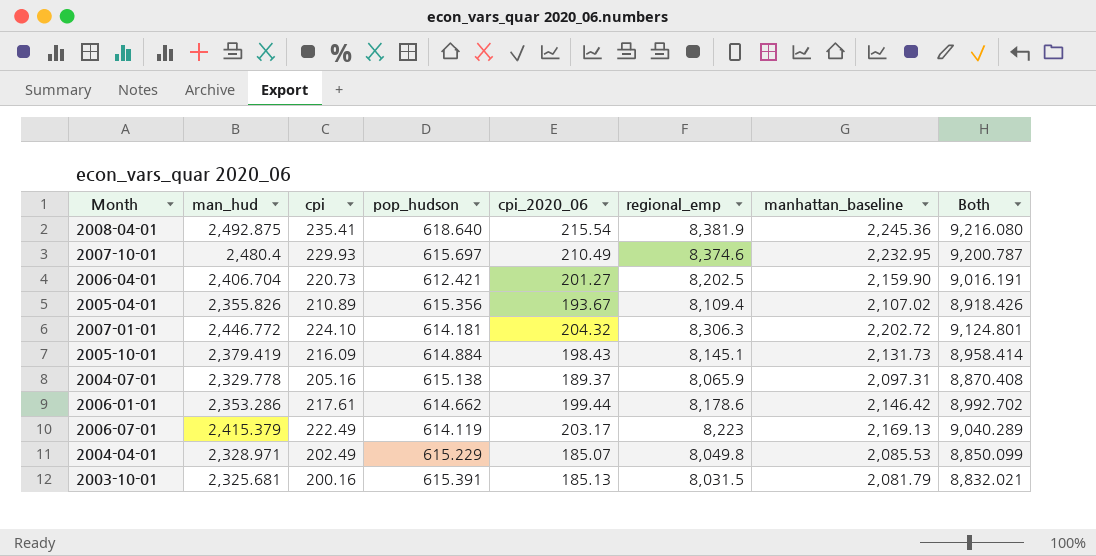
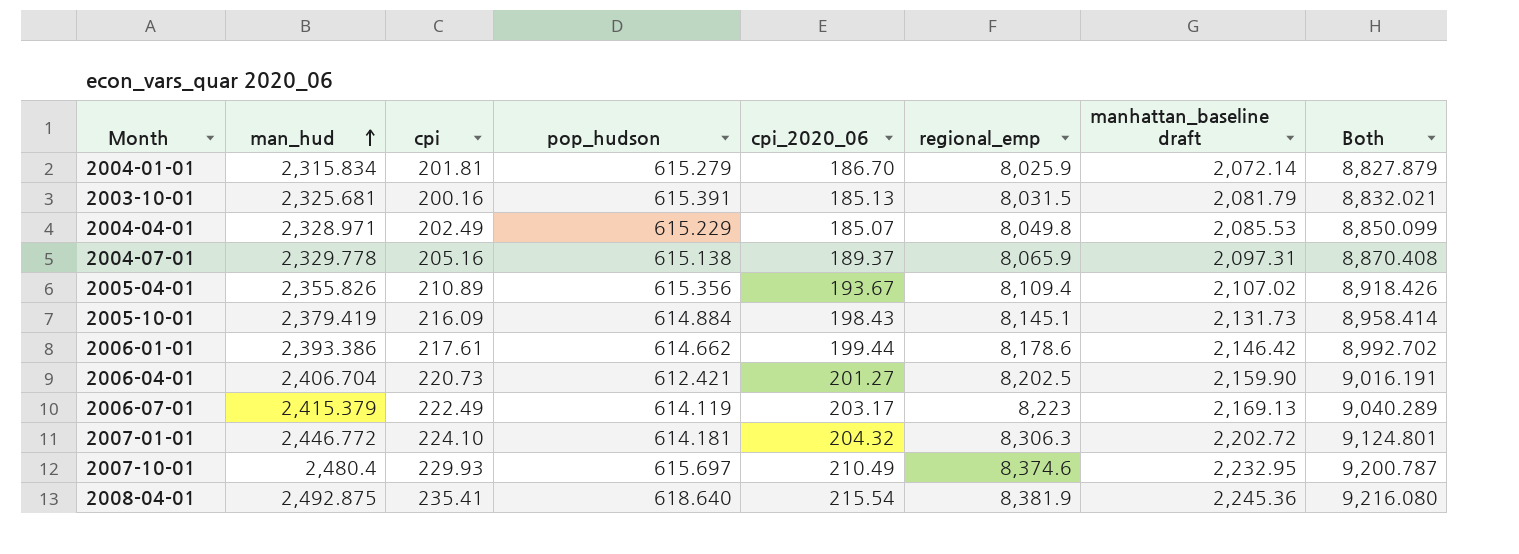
row order: none -> man_hud ascending
column name: manhattan_baseline -> manhattan_baseline draft
row 2004-01-01: none -> 2,315.834 | 201.81 | 615.279 | 186.70 | 8,025.9 | 2,072.14 | 8,827.879
2006-01-01 | man_hud: 2,353.286 -> 2,393.386

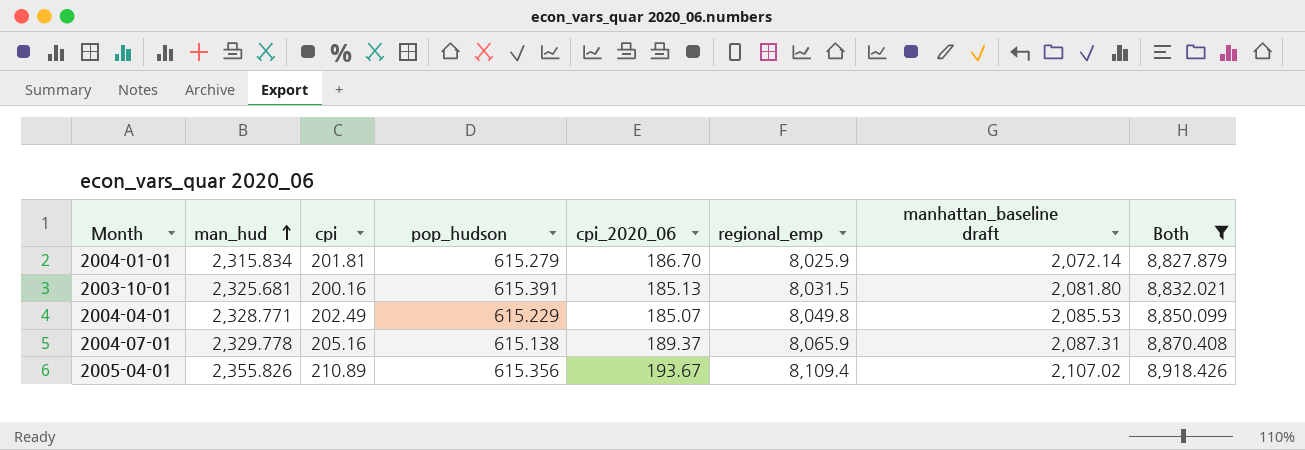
filter: none -> Both <= 8,918.426
2003-10-01 | manhattan_baseline draft: 2,081.79 -> 2,081.80
2004-04-01 | man_hud: 2,328.971 -> 2,328.771
2004-07-01 | manhattan_baseline draft: 2,097.31 -> 2,087.31

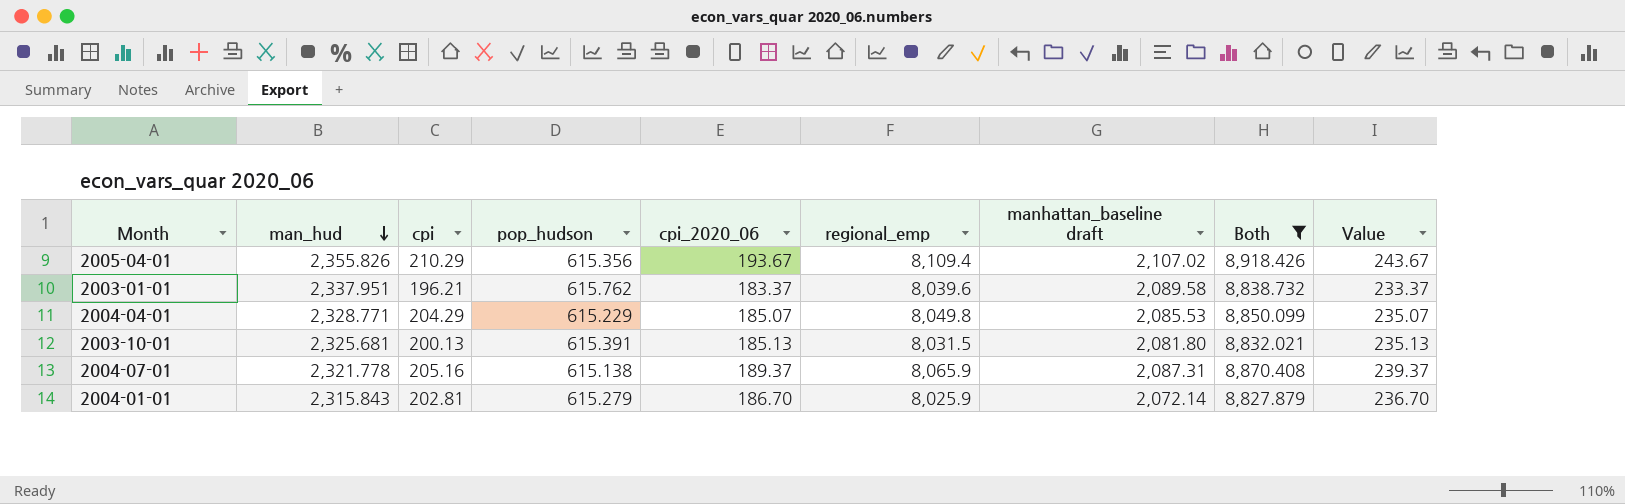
row order: man_hud ascending -> man_hud descending
column Value | formula: none -> [cpi_2020_06] + 50
2005-04-01 | cpi: 210.89 -> 210.29
row 2003-01-01: none -> 2,337.951 | 196.21 | 615.762 | 183.37 | 8,039.6 | 2,089.58 | 8,838.732 | 233.37
2004-04-01 | cpi: 202.49 -> 204.29
2003-10-01 | cpi: 200.16 -> 200.13
2004-07-01 | man_hud: 2,329.778 -> 2,321.778
2004-01-01 | man_hud: 2,315.834 -> 2,315.843
2004-01-01 | cpi: 201.81 -> 202.81

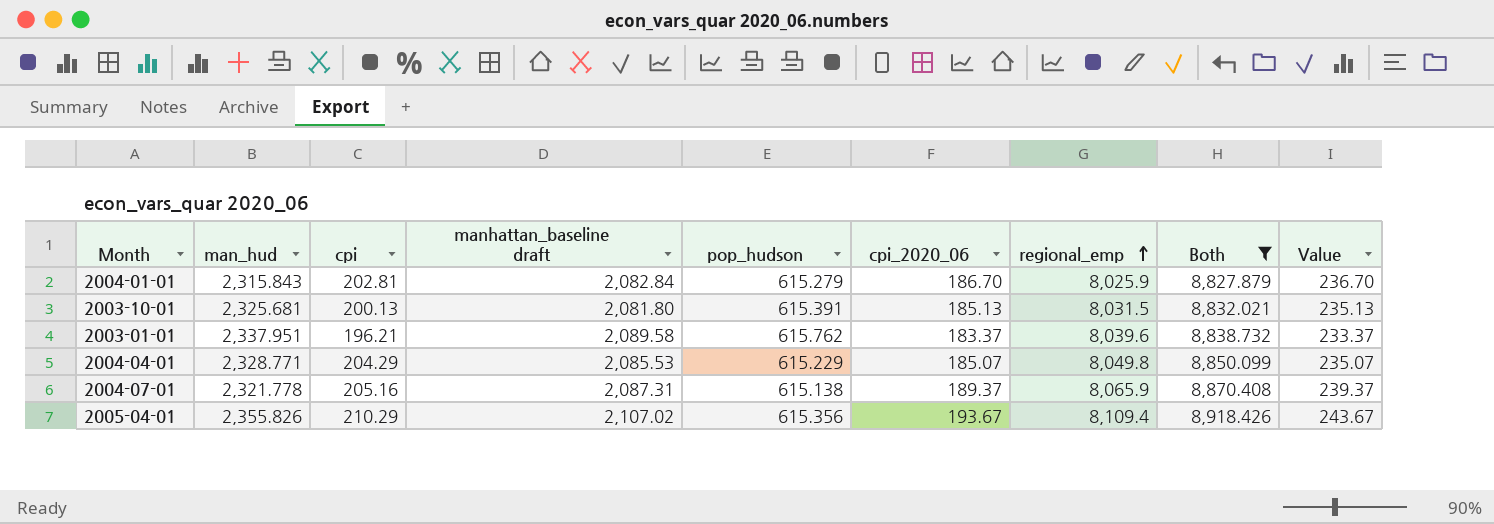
row order: man_hud descending -> regional_emp ascending
column manhattan_baseline draft | position: 7 -> 4
2004-01-01 | manhattan_baseline draft: 2,072.14 -> 2,082.84

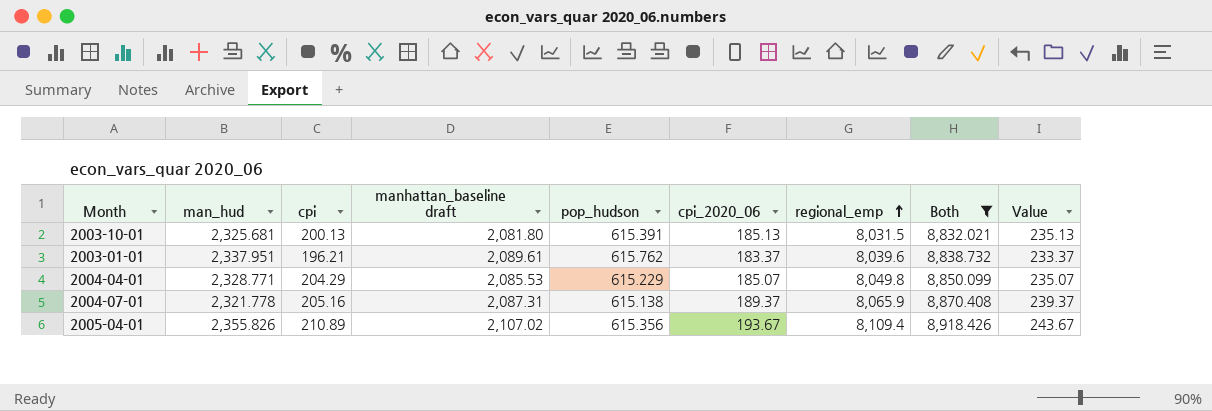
row 2004-01-01: 2,315.843 | 202.81 | 2,082.84 | 615.279 | 186.70 | 8,025.9 | 8,827.879 | 236.70 -> none
2003-01-01 | manhattan_baseline draft: 2,089.58 -> 2,089.61
2005-04-01 | cpi: 210.29 -> 210.89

• _WHAT YOU WILL DO_
Display each line of the data where "column" occurs.

• _TASK SOLUTION_
column name: manhattan_baseline -> manhattan_baseline draft
column Value | formula: none -> [cpi_2020_06] + 50
column manhattan_baseline draft | position: 7 -> 4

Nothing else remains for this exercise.